The Project before the Projects

Seed image and derivative artworks from one thread in Cycle 2. (a) Satellite image of the Hunga Tonga volcanic eruption. (b) Initial work in the 3-part thread: untitled mixed media work by Neilson. (c) Second work of the 3-part thread, based on image b: an untitled edible sculpture by Zivian. (d) Third work in the 3-part thread showing a still frame from a dance recording performed by Cherkasheva
Figure from the Exquisite Corpse paper showing our second cycle of creations: (a) Satellite image of the Hunga Tonga volcanic eruption. (b) Initial work in the 3-part thread: untitled mixed media work by Neilson. (c) Second work of the 3-part thread, based on image b: an untitled edible sculpture by Zivian. (d) Third work in the 3-part thread showing a still frame from a dance recording performed by Cherkasheva

This FEELed Note was written by FEELed Lab Administrator Julia Jung. Deir new publication “Sensing the Ocean through the Exquisite Corpse ArtScience method” is out now, you can read the full paper here.

When I tell people that my PhD project explores the potential of polyamorous thinking to support relationship development in transdisciplinary collaborations within ocean science and marine conservation, they are often surprised. When they ask about my project origin story, I talk about my lived experience as a polyamorous person and tell them about the Exquisite Corpse project.

The Exquisite Corpse project is a research project that I started more than 4 years ago when I was working as an independent researcher as a collaboration between the Cobra Collective and Ocean Networks Canada. A few years ago, a group of friends introduced me to the Exquisite Corpse game developed by Roz Ray in 2010. The game is an asynchronous collaborative art-creation process based on a surrealist exercise from the 1920s. Every participant creates a series of connected artworks based on a shared inspirational prompt and artworks are exchanged between participants.

After a few other ocean artscience collaborations with Ocean Networks Canada, I suggested we could explore the potential of this Exquisite Corpse approach to surface participants values and divergent understanding of extreme ocean events. We also thought that this method might help to bring our budding community of practice around ocean artscience closer together. In the end, our final publication is almost all about relationships and specifically the way this process mediates relationship building.

Academic time travel

Academic writing and publishing sometimes feel like time travel. I used to feel quite anxious imagining my future self reading things that I’m writing now and disagreeing with them. But I also like the idea that anything we create is just a little time-capsule – like an article capturing what it was that I thought about, felt and wanted to draw attention to then even if I might see things differently now.

Since starting this project, I have moved 3 times internationally and cross-continentally hoping to find an academic (and general) home for conducting my PhD. However, when I started this journey, I didn’t even know yet what my PhD project would be about. I knew I wanted to continue working with participatory equity-based processes around ocean science and marine conservation from an interdisciplinary perspective. It was partly writing this paper and the embodied experience of thinking deeply together about relationship development that allowed me to take my pull towards focusing on relationships seriously.

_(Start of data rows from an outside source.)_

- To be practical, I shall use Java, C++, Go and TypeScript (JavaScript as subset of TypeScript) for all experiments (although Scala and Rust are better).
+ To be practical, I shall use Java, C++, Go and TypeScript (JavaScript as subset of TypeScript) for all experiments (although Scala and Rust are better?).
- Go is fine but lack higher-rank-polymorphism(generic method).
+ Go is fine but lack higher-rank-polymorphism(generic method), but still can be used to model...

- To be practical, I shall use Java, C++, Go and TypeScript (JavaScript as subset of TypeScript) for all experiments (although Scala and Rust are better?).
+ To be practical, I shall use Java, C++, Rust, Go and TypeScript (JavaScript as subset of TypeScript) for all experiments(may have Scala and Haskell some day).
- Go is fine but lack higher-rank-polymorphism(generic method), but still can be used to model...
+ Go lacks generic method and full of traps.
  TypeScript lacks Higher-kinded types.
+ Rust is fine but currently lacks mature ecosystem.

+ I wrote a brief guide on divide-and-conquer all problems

Sometimes tracing the flow of ideas, learning and inspiration feels muddy. I submitted the first manuscript for this paper before moving to Canada almost 1.5 years ago from my parents’ dinner table, the same spot I am sitting in now writing this reflection.

Around the same time as when we started the Exquisite Corpse project in September 2021, I took a train ride from Paris to Frankfurt with my friend, colleague and co-author Anna Zivian. During the train ride, we talked about the upcoming Exquisite Corpse project. The same conversation was the first time that I mentioned this shimmering idea in the back of my head about linking polyamorous thinking and transdisciplinary collaborations.

Even though it would take 5 more years until I am – now – officially working on this idea, my PhD project and this Exquisite Corpse project were always intertwined. (And I continue to be deeply grateful to Anna for her enthusiasm, feedback and encouragement in that first conversation and ever since! <3)

The FEELers Climate Justice Exquisite Corpse Project

The Exquisite Corpse project has also inspired a range of ‘spin-off’s’ that keep spinning and emerging. Feeling encouraged through our project, Theresa Schwenke and I started the “ICYMARE Art project” for the International Conference of Young Marine Researchers that we both helped organize for a few years. We used the method as a pre-conference networking activity and set up an evolving exhibition during the conference.

For our 2025 FEELers Summer Camp, I organized a similar activity based on my ICYMARE experiences. We organized a pre-summer camp craft project based on the question “How do you connect that place to this place?”. We had an evolving exhibition during summer camp and eventually in our post-camp dreaming and reflecting sessions, this grew into our current FEELed lab Climate Justice Exquisite Corpse project.